Yacht crew recruitment agency, WilsonHalligan recently hosted the Crew wellness Stew lounge, in partnership with Yacht Crew Help – An international seafarers assistance network. The organisation is working to improve the lives and wellness of crew and their families.

Yacht Crew Help

In 2018 ISWAN conducted a 50 question survey to 452 yacht crew, and the results revealed concerning figures around how many crew members have experienced low morale on board, at least one episode of work experienced stress, mental health issues, discrimination and bullying on board. From this, ISWAN released that there was a need to improve the knowledge around how to deal with mental health on board for new recruits. This is also a place where current crew members and those who are leaving the industry can find support.

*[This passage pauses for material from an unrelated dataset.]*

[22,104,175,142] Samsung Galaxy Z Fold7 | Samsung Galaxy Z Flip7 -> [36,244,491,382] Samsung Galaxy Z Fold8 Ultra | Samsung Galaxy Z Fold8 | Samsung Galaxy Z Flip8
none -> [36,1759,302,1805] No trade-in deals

As a result, they started Yacht Crew Help – a 24/7 helpline, which is free, confidential, and manned by trained professionals. Yacht Crew Help is there to assist with any issues that may effect a crew members life at sea; For instance, bullying, substance misuse, job concerns. The list goes on – you name it, they can help.

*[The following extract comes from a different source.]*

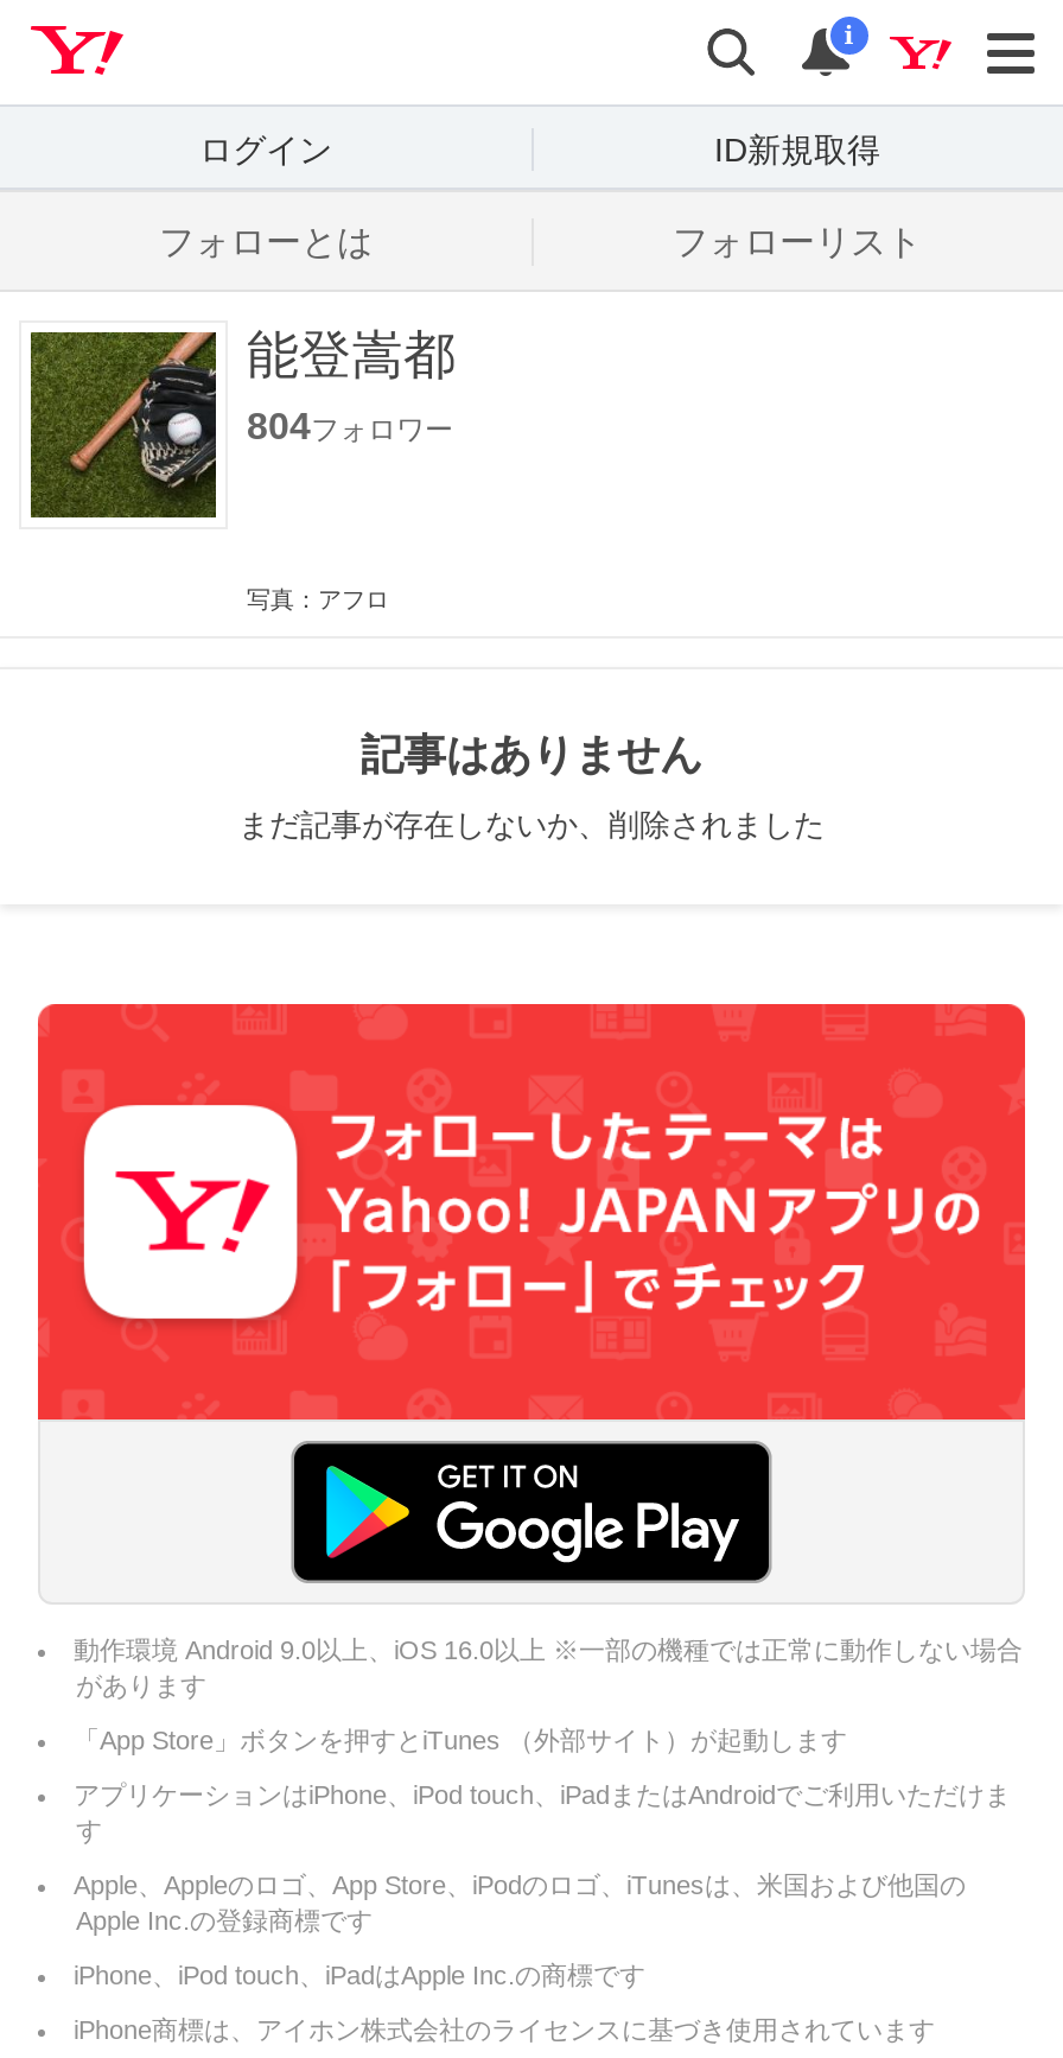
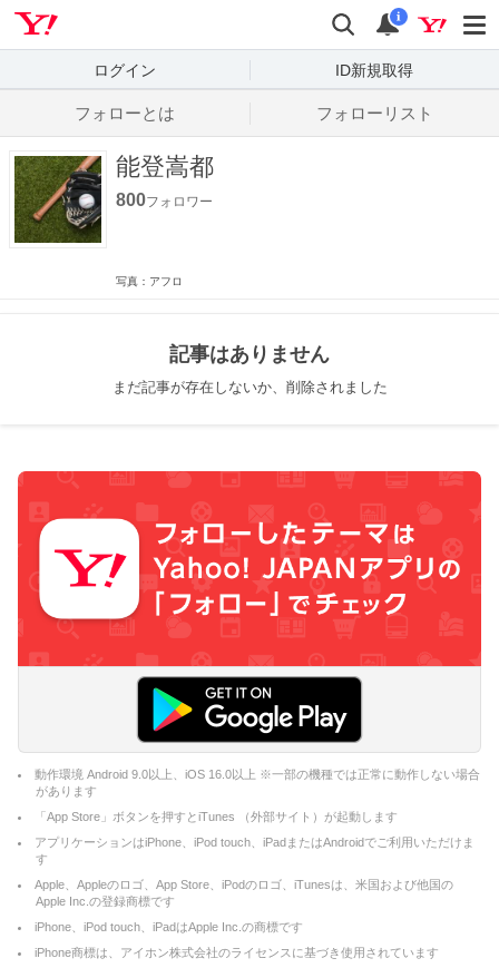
[247,406,453,446] 804フォロワー -> [116,190,213,209] 800フォロワー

How can crew contact Yacht Crew Help?

  1. If you require Yacht Crew Help Support, contact help@yachtcrewhelp.org, or phone +44 203 713 7273
  2. The 24/7 helpline will is a listening service, from which a trained professional will speak with you and access what action they feel is required next.
  3. From this, Yacht Crew Help may then signpost you to other avenues of support.
  4. The most important thing is – The conversation doesn’t end when the phone is down! Yacht Crew Help will continue to follow up with crew until a resolution is found on both ends.
  5. Download the Yacht Crew Help guides for free, here.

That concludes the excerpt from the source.